▸ **Problem description**:
Every entry below needs to be printed again exactly, with its pictures left out.

Detected change data:
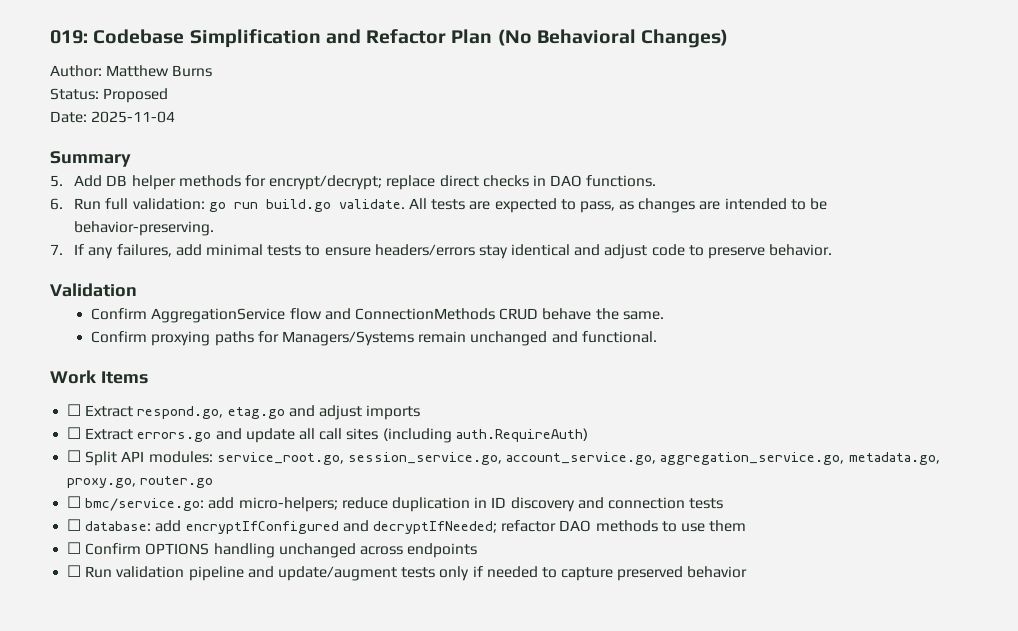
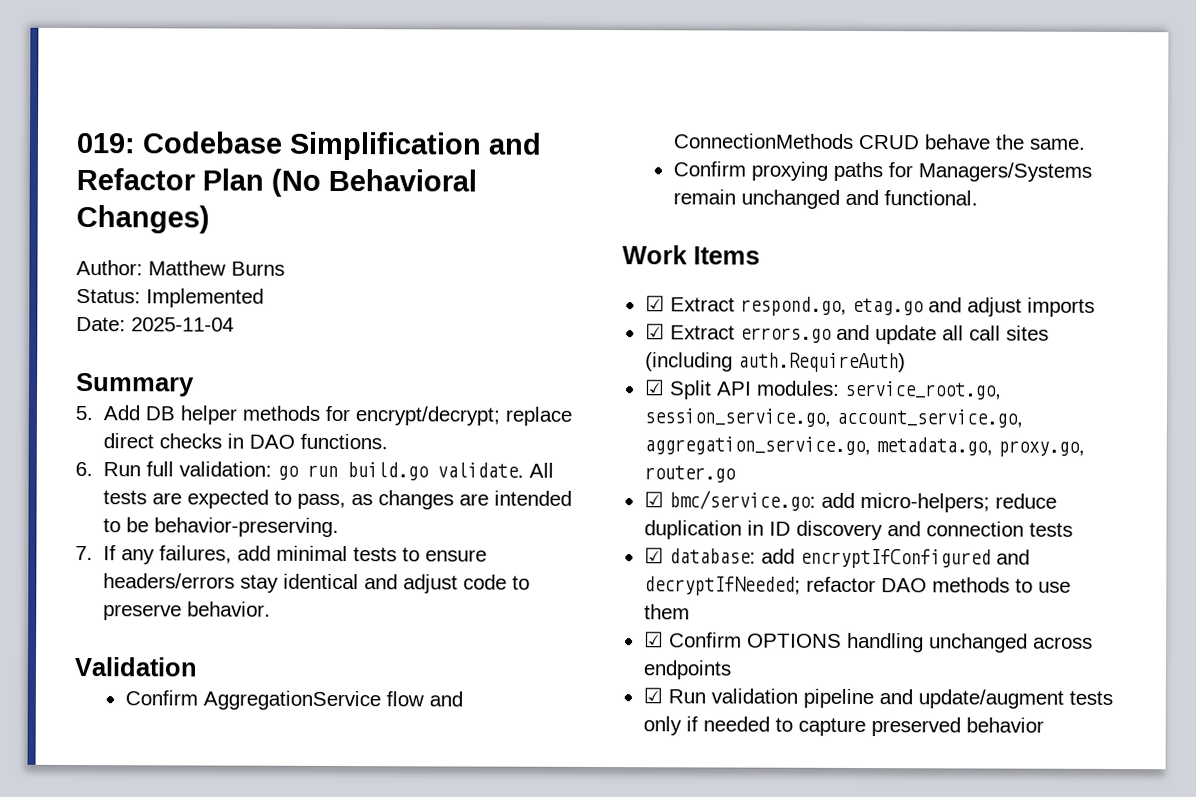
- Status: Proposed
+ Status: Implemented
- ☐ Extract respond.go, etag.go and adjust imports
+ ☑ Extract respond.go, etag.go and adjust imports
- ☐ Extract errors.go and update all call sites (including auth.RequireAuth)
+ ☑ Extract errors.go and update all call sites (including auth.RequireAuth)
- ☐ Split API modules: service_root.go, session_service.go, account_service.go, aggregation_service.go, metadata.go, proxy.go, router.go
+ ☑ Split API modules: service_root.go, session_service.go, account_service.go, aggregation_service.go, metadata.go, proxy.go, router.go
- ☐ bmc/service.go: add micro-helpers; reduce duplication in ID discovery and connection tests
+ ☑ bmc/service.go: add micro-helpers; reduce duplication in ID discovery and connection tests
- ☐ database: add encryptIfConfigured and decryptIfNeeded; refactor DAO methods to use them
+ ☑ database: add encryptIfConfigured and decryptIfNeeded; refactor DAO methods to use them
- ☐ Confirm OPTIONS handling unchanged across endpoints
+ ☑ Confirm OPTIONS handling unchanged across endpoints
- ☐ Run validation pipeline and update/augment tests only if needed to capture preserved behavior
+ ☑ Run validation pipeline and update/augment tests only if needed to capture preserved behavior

▸ **Solved problem**:
- Status: Proposed
+ Status: Implemented
- ☐ Extract respond.go, etag.go and adjust imports
+ ☑ Extract respond.go, etag.go and adjust imports
- ☐ Extract errors.go and update all call sites (including auth.RequireAuth)
+ ☑ Extract errors.go and update all call sites (including auth.RequireAuth)
- ☐ Split API modules: service_root.go, session_service.go, account_service.go, aggregation_service.go, metadata.go, proxy.go, router.go
+ ☑ Split API modules: service_root.go, session_service.go, account_service.go, aggregation_service.go, metadata.go, proxy.go, router.go
- ☐ bmc/service.go: add micro-helpers; reduce duplication in ID discovery and connection tests
+ ☑ bmc/service.go: add micro-helpers; reduce duplication in ID discovery and connection tests
- ☐ database: add encryptIfConfigured and decryptIfNeeded; refactor DAO methods to use them
+ ☑ database: add encryptIfConfigured and decryptIfNeeded; refactor DAO methods to use them
- ☐ Confirm OPTIONS handling unchanged across endpoints
+ ☑ Confirm OPTIONS handling unchanged across endpoints
- ☐ Run validation pipeline and update/augment tests only if needed to capture preserved behavior
+ ☑ Run validation pipeline and update/augment tests only if needed to capture preserved behavior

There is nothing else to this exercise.